A crank is an arm attached at a right angle to a rotating shaft by which circular motion is imparted to or received from the shaft. When combined with a connecting rod, it can be used to convert circular motion into reciprocating motion, or vice versa. The arm may be a bent portion of the shaft, or a separate arm or disk attached to it. Attached to the end of the crank by a pivot is a rod, usually called a connecting rod (conrod).

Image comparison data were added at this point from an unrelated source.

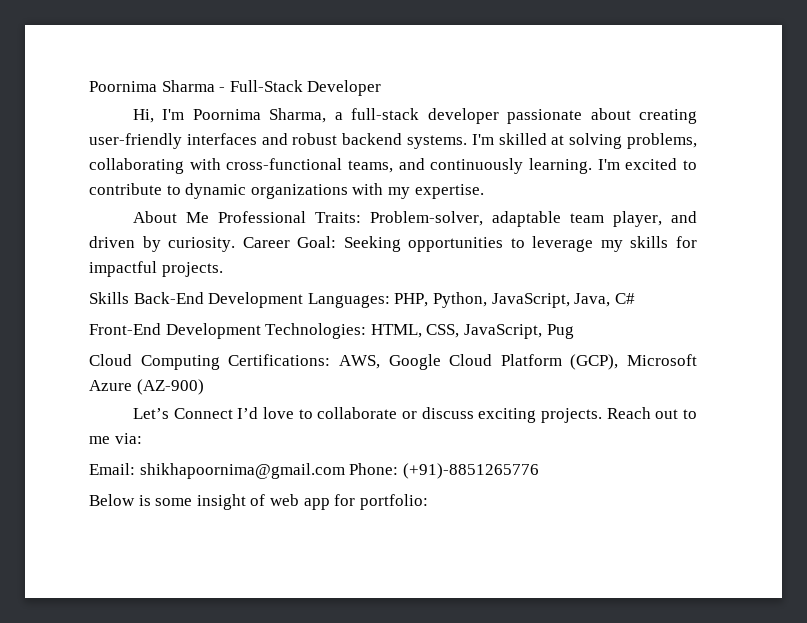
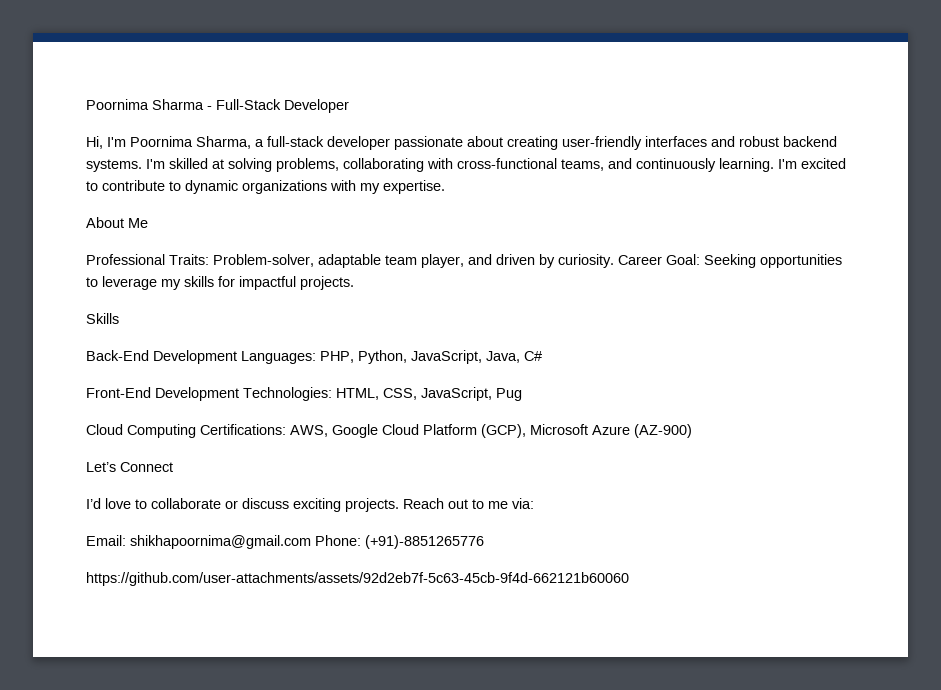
- About Me Professional Traits: Problem-solver, adaptable team player, and driven by curiosity.
+ About Me
+ Professional Traits: Problem-solver, adaptable team player, and driven by curiosity.
- Skills Back-End Development Languages: PHP, Python, JavaScript, Java, C#
+ Skills
+ Back-End Development Languages: PHP, Python, JavaScript, Java, C#
- Let’s Connect I’d love to collaborate or discuss exciting projects.
+ Let’s Connect
+ I’d love to collaborate or discuss exciting projects.
- Below is some insight of web app for portfolio:
+ https://github.com/user-attachments/assets/92d2eb7f-5c63-45cb-9f4d-662121b60060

The term often refers to a human-powered crank which is used to manually turn an axle, as in a bicycle crankset or a brace and bit drill. In this case a person's arm or leg serves as the connecting rod, applying reciprocating force to the crank. There is usually a bar perpendicular to the other end of the arm, often with a freely rotatable handle or pedal attached.
Familiar examples include:
Spinning wheel
Mechanical pencil sharpener
Fishing reel and other reels for cables, wires, ropes, etc.
Starting Handle for older cars
Manually operated car window
The carpenter's brace is a compound crank.
The crank set that drives a handcycle through its handles.
Hand winches
The crankset that drives a bicycle via the pedals.
Treadle sewing machine
Almost all reciprocating engines use cranks (with connecting rods) to transform the back-and-forth motion of the pistons into rotary motion. The cranks are incorporated into a crankshaft.
Science and technology of the Han dynasty
It was thought that evidence of the earliest true crank handle was found in a Han era glazed-earthenware tomb model of an agricultural winnowing fan dated no later than 200 AD, but since then a series of similar pottery models with crank operated winnowing fans were unearthed, with one of them dating back to the Western Han dynasty (202 BC - 9 AD). Historian Lynn White stated that the Chinese crank was 'not given the impulse to change reciprocating to circular motion in other contrivances', citing one reference to a Chinese crank-and-connecting rod dating to 1462.